__Work order__: Go through the material below and copy each line where the word "page" appears.

__Data provided__:
== Segment start ==

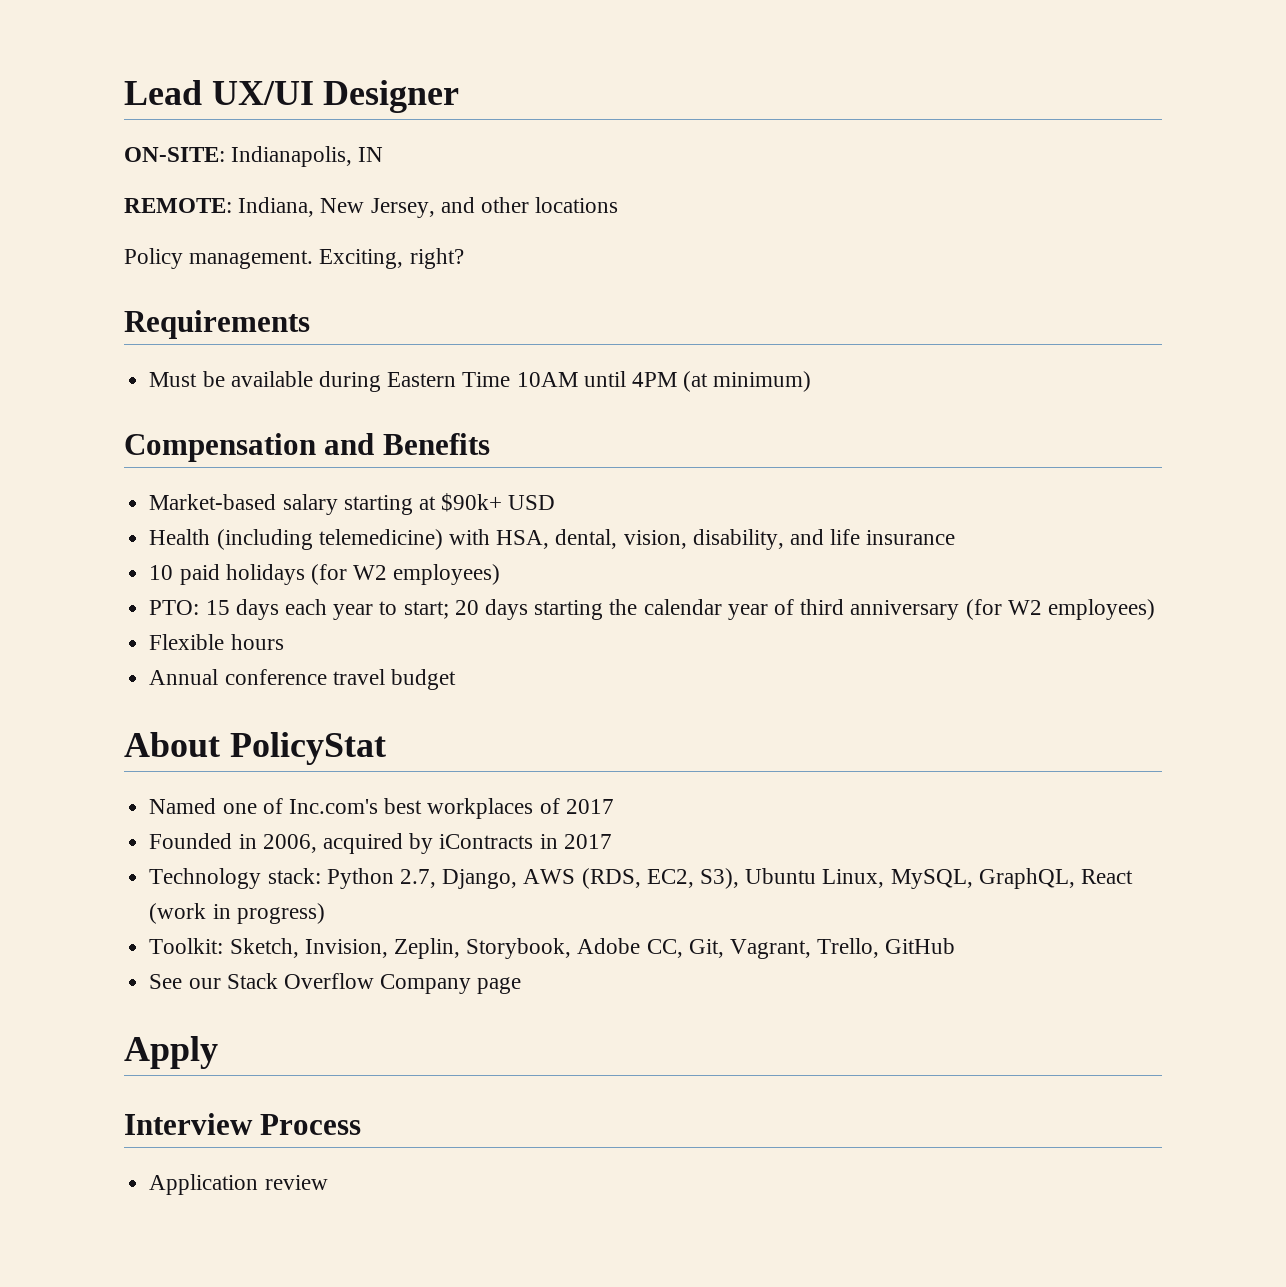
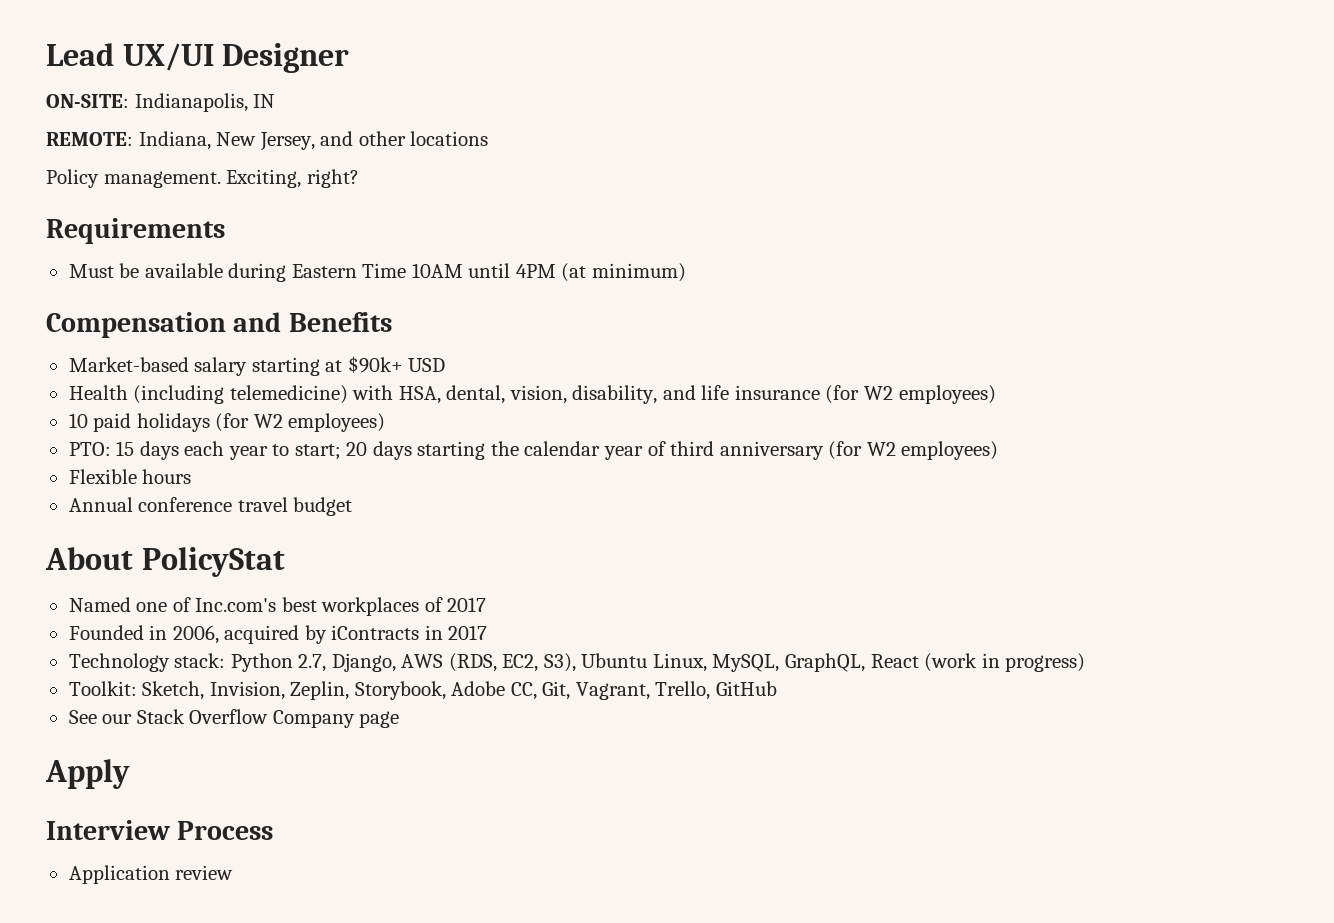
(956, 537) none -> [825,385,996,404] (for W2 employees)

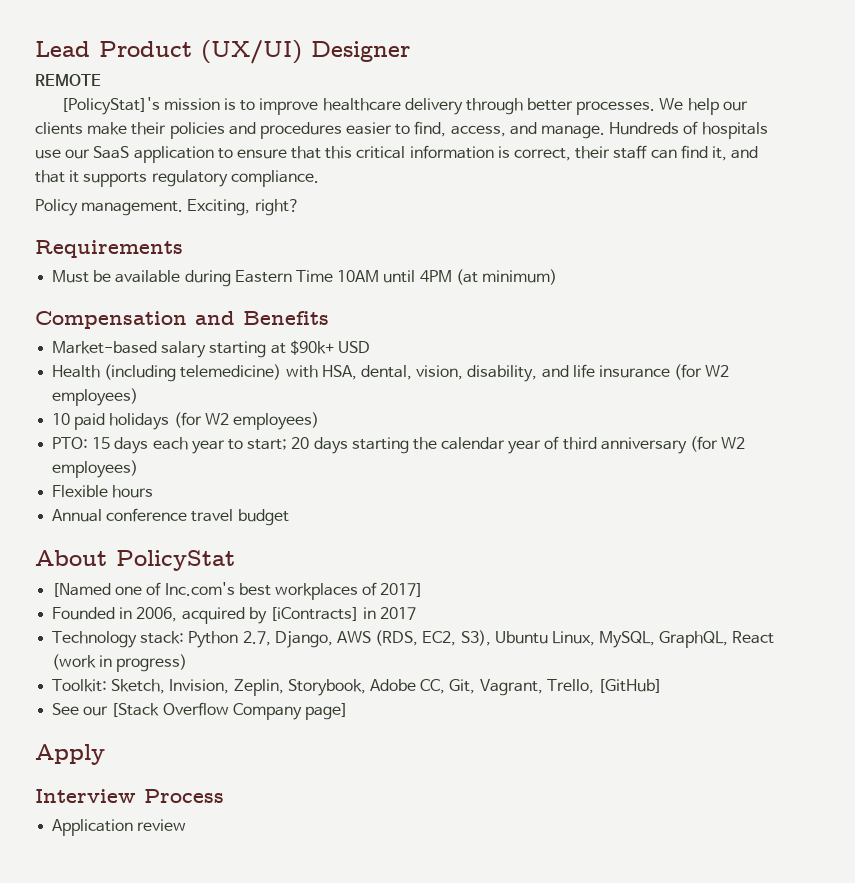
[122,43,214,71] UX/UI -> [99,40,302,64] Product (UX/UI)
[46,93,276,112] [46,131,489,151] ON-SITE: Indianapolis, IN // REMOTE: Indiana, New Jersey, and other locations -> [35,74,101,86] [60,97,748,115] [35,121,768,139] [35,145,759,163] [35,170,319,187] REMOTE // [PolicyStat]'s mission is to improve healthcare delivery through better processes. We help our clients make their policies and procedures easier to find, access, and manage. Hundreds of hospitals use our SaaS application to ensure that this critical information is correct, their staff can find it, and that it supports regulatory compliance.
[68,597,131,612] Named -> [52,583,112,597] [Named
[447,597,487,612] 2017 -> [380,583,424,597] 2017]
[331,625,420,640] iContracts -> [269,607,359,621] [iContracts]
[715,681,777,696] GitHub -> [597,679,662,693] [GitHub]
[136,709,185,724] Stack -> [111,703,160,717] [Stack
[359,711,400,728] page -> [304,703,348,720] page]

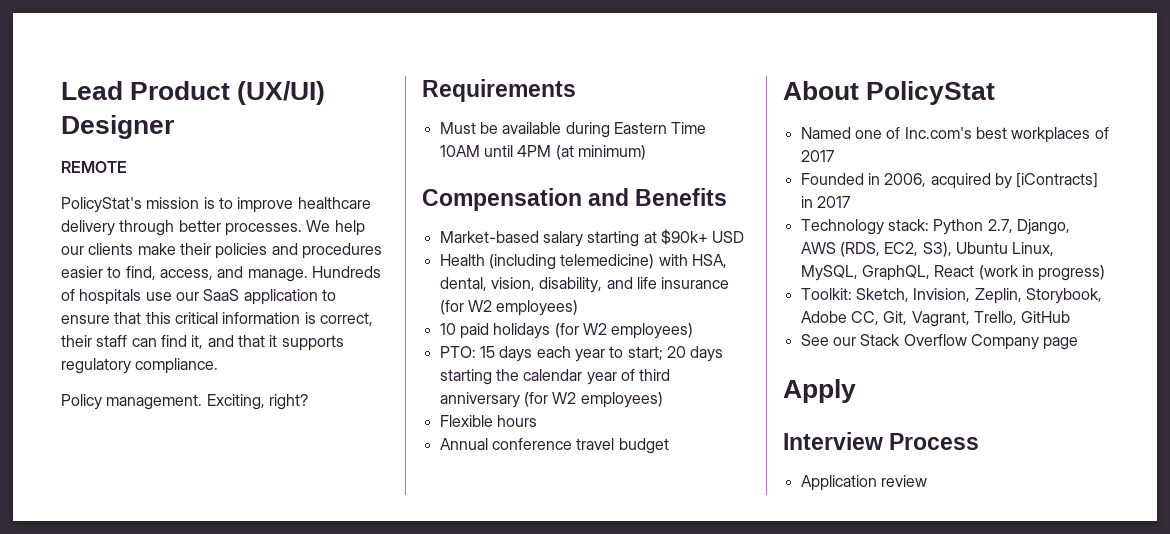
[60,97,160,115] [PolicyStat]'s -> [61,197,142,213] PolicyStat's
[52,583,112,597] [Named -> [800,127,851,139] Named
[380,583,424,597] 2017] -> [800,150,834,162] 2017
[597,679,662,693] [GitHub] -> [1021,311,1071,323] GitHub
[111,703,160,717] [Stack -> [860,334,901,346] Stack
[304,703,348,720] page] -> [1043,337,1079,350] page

== Segment end ==
== Segment start ==

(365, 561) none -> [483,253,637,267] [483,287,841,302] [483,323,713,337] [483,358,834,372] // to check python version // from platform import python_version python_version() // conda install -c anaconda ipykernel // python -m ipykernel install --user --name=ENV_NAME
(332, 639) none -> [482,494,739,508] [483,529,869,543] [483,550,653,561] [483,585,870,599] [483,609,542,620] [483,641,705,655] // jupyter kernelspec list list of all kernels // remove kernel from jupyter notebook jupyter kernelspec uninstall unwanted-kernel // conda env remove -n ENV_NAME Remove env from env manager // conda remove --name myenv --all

== Segment end ==
== Segment start ==

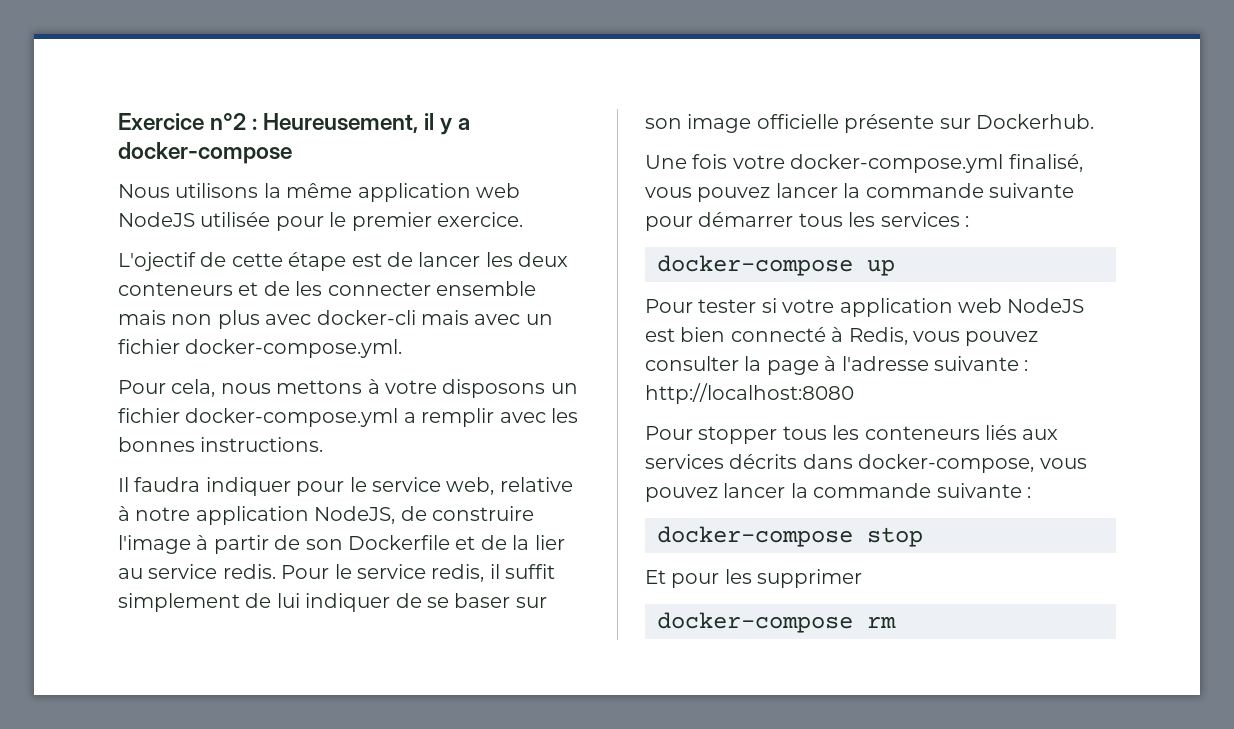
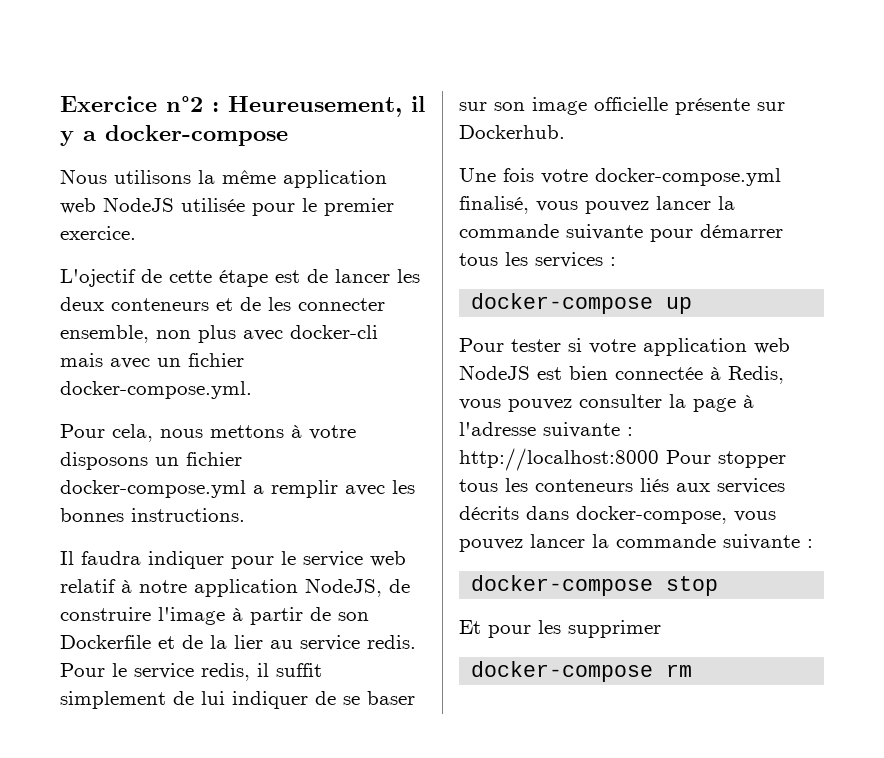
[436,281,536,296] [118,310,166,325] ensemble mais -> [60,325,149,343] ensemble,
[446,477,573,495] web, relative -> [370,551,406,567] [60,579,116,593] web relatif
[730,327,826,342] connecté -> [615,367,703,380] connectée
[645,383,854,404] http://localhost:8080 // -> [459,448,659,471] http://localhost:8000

== Segment end ==

__Solution__:
[359,711,400,728] page -> [304,703,348,720] page]
[304,703,348,720] page] -> [1043,337,1079,350] page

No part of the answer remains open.